* _Work task_
Down to the last word, output the records below, skipping any images.

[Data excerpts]
------
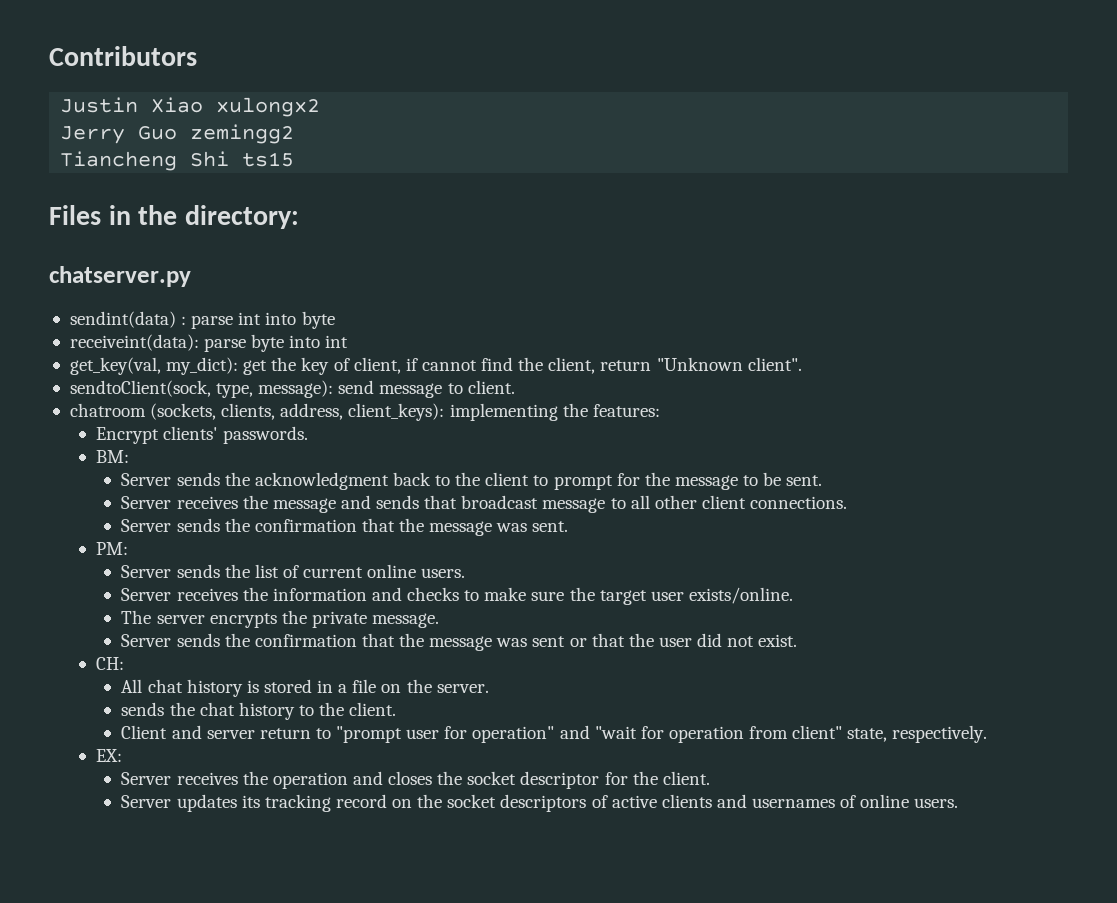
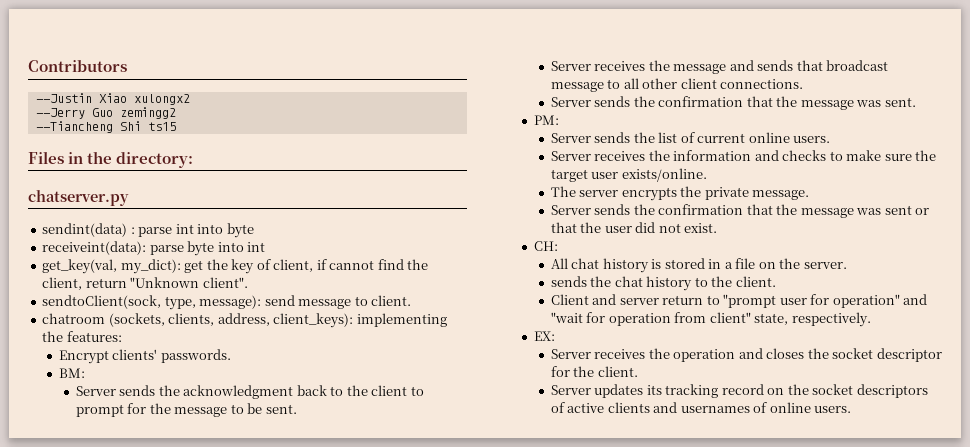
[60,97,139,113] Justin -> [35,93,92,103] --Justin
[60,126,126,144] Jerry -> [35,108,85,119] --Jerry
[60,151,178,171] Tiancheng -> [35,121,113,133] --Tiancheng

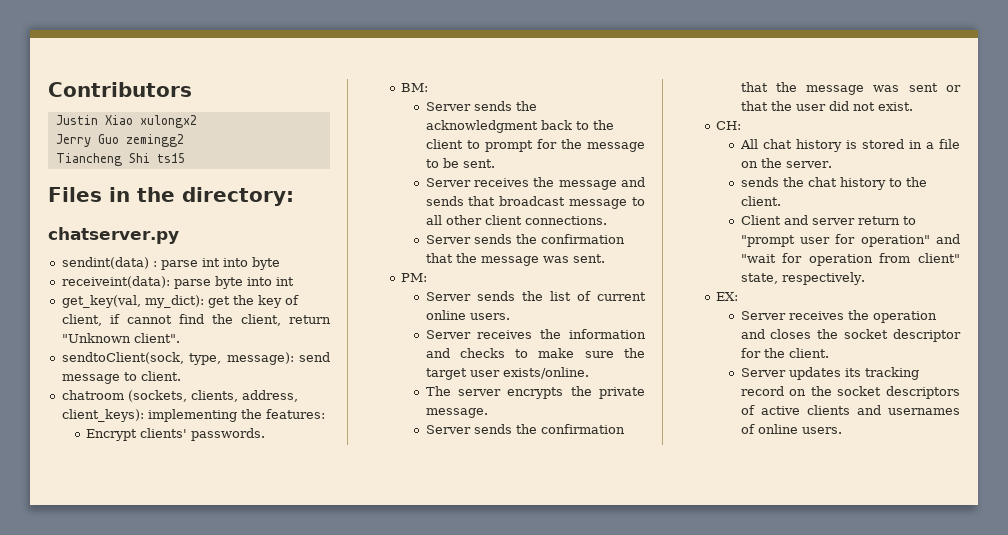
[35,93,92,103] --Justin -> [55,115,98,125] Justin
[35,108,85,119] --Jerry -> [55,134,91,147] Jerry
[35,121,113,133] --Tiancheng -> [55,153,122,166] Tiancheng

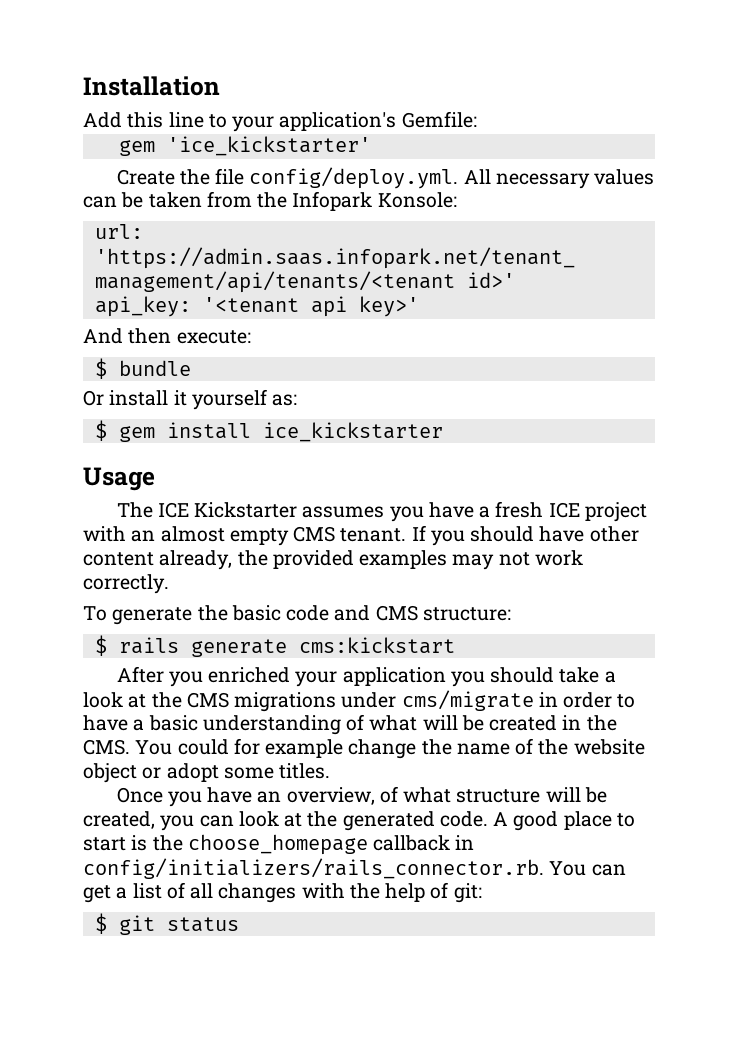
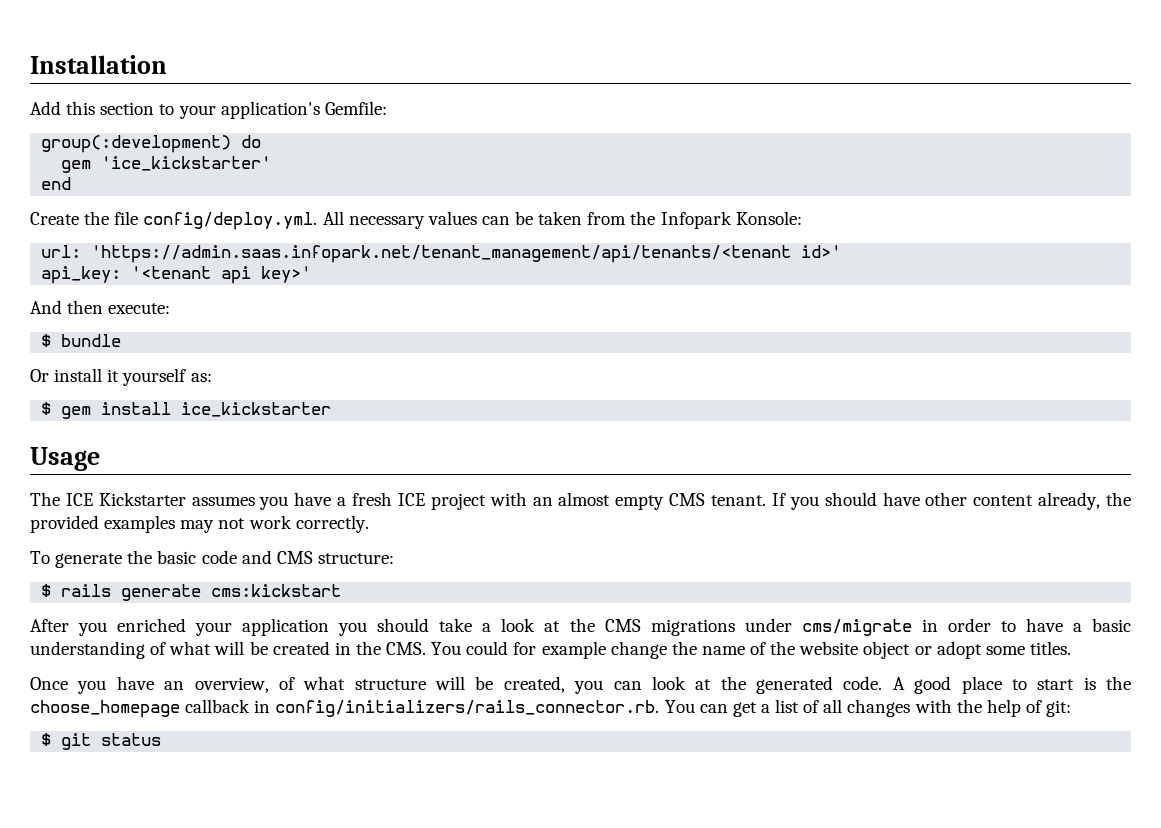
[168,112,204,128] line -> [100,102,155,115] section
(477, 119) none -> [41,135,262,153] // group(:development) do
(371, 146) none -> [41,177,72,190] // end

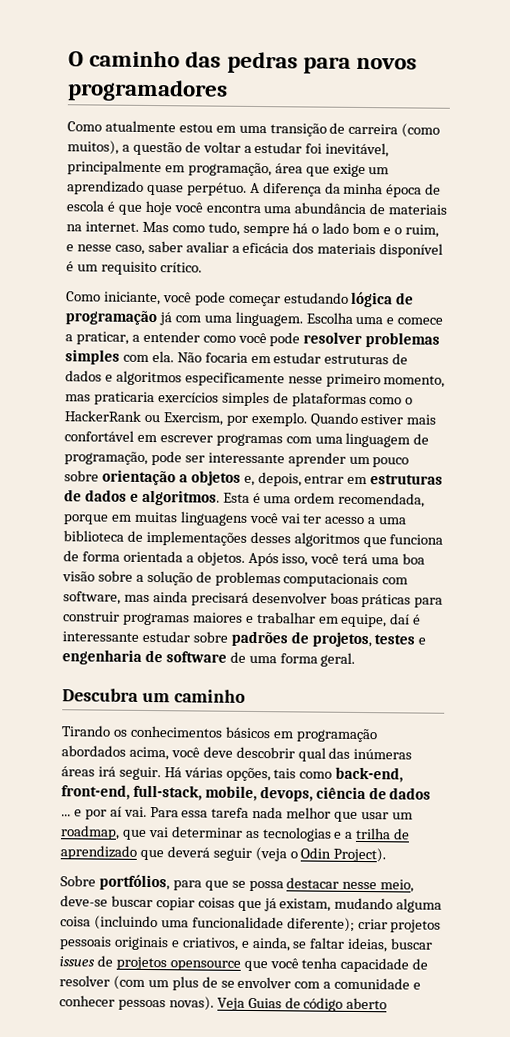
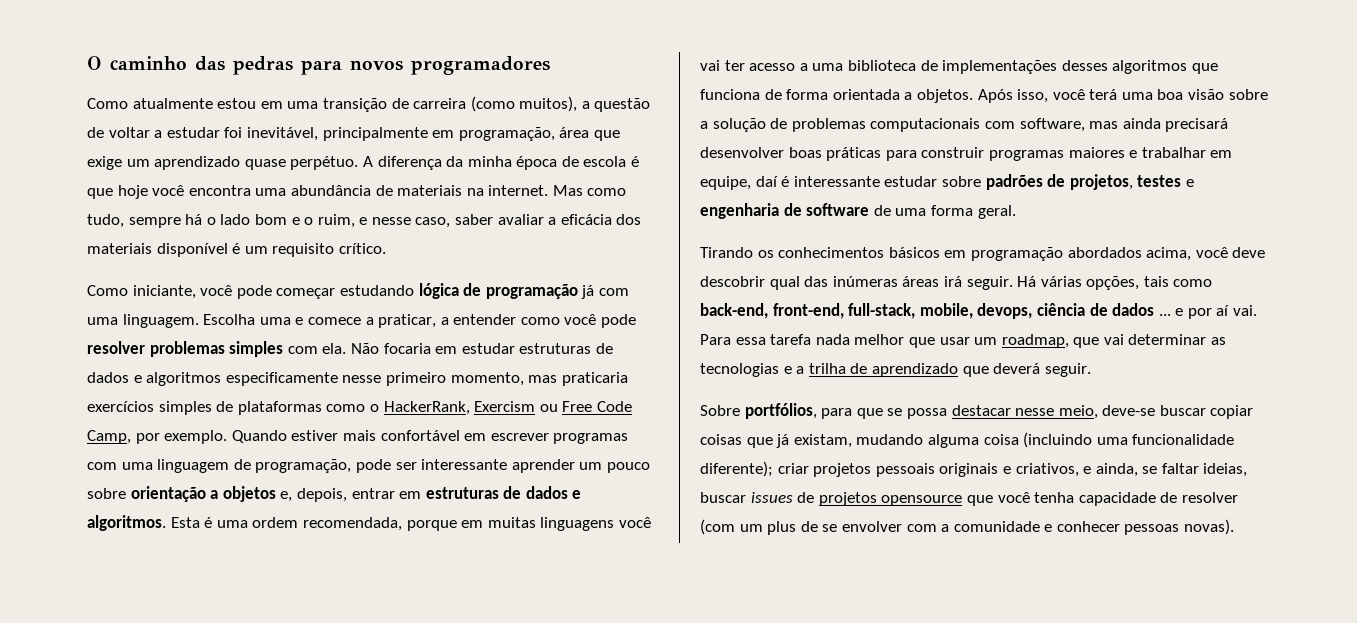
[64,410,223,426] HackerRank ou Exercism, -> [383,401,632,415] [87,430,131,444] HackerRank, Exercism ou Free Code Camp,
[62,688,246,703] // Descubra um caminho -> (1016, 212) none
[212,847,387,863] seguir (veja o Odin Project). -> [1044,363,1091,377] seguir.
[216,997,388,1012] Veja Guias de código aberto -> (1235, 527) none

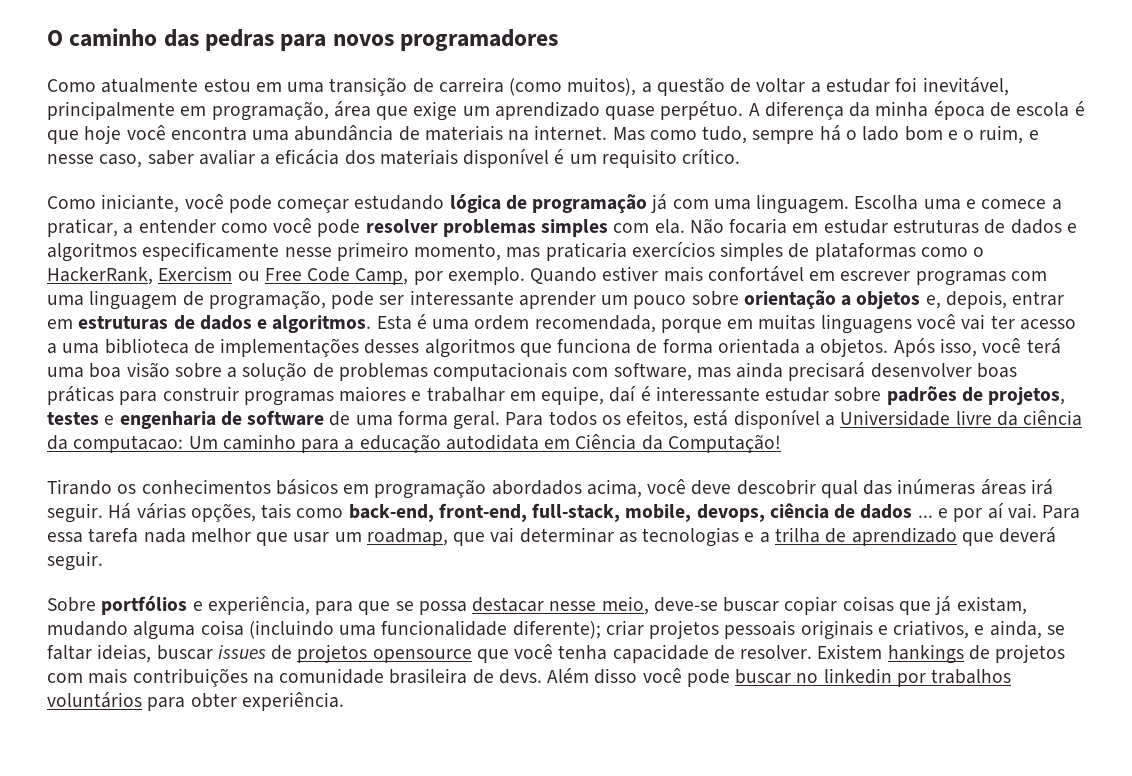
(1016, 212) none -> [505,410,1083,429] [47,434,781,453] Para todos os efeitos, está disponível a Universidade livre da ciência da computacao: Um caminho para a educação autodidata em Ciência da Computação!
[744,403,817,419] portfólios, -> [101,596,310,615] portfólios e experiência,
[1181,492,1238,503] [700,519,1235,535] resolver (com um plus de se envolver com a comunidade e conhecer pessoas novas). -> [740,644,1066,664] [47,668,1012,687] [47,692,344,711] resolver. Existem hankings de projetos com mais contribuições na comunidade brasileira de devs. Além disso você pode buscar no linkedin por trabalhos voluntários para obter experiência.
------
* _Reply to the task_
[60,97,139,113] Justin -> [35,93,92,103] --Justin
[60,126,126,144] Jerry -> [35,108,85,119] --Jerry
[60,151,178,171] Tiancheng -> [35,121,113,133] --Tiancheng

[35,93,92,103] --Justin -> [55,115,98,125] Justin
[35,108,85,119] --Jerry -> [55,134,91,147] Jerry
[35,121,113,133] --Tiancheng -> [55,153,122,166] Tiancheng

[168,112,204,128] line -> [100,102,155,115] section
(477, 119) none -> [41,135,262,153] // group(:development) do
(371, 146) none -> [41,177,72,190] // end

[64,410,223,426] HackerRank ou Exercism, -> [383,401,632,415] [87,430,131,444] HackerRank, Exercism ou Free Code Camp,
[62,688,246,703] // Descubra um caminho -> (1016, 212) none
[212,847,387,863] seguir (veja o Odin Project). -> [1044,363,1091,377] seguir.
[216,997,388,1012] Veja Guias de código aberto -> (1235, 527) none

(1016, 212) none -> [505,410,1083,429] [47,434,781,453] Para todos os efeitos, está disponível a Universidade livre da ciência da computacao: Um caminho para a educação autodidata em Ciência da Computação!
[744,403,817,419] portfólios, -> [101,596,310,615] portfólios e experiência,
[1181,492,1238,503] [700,519,1235,535] resolver (com um plus de se envolver com a comunidade e conhecer pessoas novas). -> [740,644,1066,664] [47,668,1012,687] [47,692,344,711] resolver. Existem hankings de projetos com mais contribuições na comunidade brasileira de devs. Além disso você pode buscar no linkedin por trabalhos voluntários para obter experiência.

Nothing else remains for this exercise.